Finding Betty Prosser
Investigating a derelict orchard in Grosmont we found several varieties which we could not identify. One of them was this ancient Perry pear whose fruit was recognised by Jim Chapman of the Hartpury National Perry Pear Trust as Betty Prosser.
The entry in Charles Martell’s Pear book describes Betty Prosser as critically rare and states that there are only 12 known trees at Corse in Gloucestershire. However there appears to be documentary evidence of a link with Monmouth and it is thought that the family took scions with them when they moved from the Monmouth area to Corse. Who Betty Prosser was is not known.
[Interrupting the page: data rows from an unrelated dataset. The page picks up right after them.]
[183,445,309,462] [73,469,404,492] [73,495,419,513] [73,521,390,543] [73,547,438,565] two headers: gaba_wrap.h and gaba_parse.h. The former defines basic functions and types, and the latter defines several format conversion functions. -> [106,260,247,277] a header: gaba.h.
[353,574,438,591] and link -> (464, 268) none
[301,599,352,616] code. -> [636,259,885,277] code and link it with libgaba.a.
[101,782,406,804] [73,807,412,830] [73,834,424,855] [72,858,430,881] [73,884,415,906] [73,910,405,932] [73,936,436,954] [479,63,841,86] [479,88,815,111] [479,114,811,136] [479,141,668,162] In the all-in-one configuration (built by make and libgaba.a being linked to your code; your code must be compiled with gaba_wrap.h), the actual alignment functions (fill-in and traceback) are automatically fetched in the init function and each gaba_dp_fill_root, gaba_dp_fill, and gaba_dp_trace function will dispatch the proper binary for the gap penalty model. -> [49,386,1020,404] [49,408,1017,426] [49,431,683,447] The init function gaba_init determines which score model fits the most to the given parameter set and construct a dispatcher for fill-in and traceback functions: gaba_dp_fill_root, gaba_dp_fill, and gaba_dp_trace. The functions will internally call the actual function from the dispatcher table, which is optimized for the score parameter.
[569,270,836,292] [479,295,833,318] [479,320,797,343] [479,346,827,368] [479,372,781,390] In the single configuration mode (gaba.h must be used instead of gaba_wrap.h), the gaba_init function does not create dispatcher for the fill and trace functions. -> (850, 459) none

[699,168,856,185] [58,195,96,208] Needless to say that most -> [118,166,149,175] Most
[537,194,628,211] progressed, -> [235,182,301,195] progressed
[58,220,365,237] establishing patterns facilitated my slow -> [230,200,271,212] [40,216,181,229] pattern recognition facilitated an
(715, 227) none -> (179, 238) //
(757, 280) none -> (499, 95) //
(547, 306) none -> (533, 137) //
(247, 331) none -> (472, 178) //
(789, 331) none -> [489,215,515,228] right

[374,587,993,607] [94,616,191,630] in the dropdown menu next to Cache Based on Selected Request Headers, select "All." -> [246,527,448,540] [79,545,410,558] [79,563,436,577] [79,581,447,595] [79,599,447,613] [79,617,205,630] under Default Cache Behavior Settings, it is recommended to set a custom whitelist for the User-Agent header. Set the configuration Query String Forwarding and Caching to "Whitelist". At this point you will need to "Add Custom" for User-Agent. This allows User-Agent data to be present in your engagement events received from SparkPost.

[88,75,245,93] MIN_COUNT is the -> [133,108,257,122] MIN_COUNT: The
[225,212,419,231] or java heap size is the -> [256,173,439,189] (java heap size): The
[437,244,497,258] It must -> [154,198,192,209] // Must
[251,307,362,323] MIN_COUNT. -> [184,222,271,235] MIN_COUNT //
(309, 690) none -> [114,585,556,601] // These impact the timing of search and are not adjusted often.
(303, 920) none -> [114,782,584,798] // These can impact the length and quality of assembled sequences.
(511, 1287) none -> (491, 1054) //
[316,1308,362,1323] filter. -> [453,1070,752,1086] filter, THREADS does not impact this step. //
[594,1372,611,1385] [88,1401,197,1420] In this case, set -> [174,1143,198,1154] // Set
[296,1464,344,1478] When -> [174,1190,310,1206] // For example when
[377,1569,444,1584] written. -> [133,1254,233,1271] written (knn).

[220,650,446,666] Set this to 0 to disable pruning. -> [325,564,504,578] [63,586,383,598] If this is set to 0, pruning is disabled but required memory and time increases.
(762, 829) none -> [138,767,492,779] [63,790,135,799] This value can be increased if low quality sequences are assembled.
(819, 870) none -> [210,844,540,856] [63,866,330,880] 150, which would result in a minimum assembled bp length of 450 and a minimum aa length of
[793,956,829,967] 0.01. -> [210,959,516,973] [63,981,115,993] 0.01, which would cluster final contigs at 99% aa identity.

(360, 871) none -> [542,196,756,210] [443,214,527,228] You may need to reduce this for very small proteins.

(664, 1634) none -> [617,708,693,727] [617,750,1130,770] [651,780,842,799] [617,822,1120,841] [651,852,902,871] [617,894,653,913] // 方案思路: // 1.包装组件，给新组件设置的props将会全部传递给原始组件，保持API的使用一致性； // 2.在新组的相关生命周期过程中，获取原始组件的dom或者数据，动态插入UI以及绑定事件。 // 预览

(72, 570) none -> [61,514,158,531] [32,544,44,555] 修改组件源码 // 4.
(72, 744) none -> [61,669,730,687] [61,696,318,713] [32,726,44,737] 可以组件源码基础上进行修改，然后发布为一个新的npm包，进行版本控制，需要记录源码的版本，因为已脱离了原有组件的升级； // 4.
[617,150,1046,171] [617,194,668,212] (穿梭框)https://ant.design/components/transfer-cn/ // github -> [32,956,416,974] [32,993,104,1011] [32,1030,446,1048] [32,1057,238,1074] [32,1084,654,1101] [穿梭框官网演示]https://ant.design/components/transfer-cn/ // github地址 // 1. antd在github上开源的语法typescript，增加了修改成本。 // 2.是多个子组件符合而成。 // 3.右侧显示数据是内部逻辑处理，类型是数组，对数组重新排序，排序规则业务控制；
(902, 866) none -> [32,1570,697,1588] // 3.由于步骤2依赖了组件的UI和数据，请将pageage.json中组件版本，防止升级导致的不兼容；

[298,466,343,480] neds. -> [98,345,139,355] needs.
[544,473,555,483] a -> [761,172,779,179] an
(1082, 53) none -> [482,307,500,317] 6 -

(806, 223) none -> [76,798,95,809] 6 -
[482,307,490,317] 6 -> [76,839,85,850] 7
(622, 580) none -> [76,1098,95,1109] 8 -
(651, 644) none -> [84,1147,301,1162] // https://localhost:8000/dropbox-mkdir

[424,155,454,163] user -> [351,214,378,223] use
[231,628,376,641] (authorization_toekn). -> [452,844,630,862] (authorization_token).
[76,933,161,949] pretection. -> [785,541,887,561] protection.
At a Welsh Perry & Cider talk we met Ian who is the guardian of three more Betty Prosser trees south of Monmouth near the Wye Valley. Here is one of his Betty Prosser trees still in good health.
Ian is a naturalist, smallholder and poet and he kindly lets us collect the fruit to make Perry. The trees are too tall to hand pick or shake so he lays out tarpaulins for us.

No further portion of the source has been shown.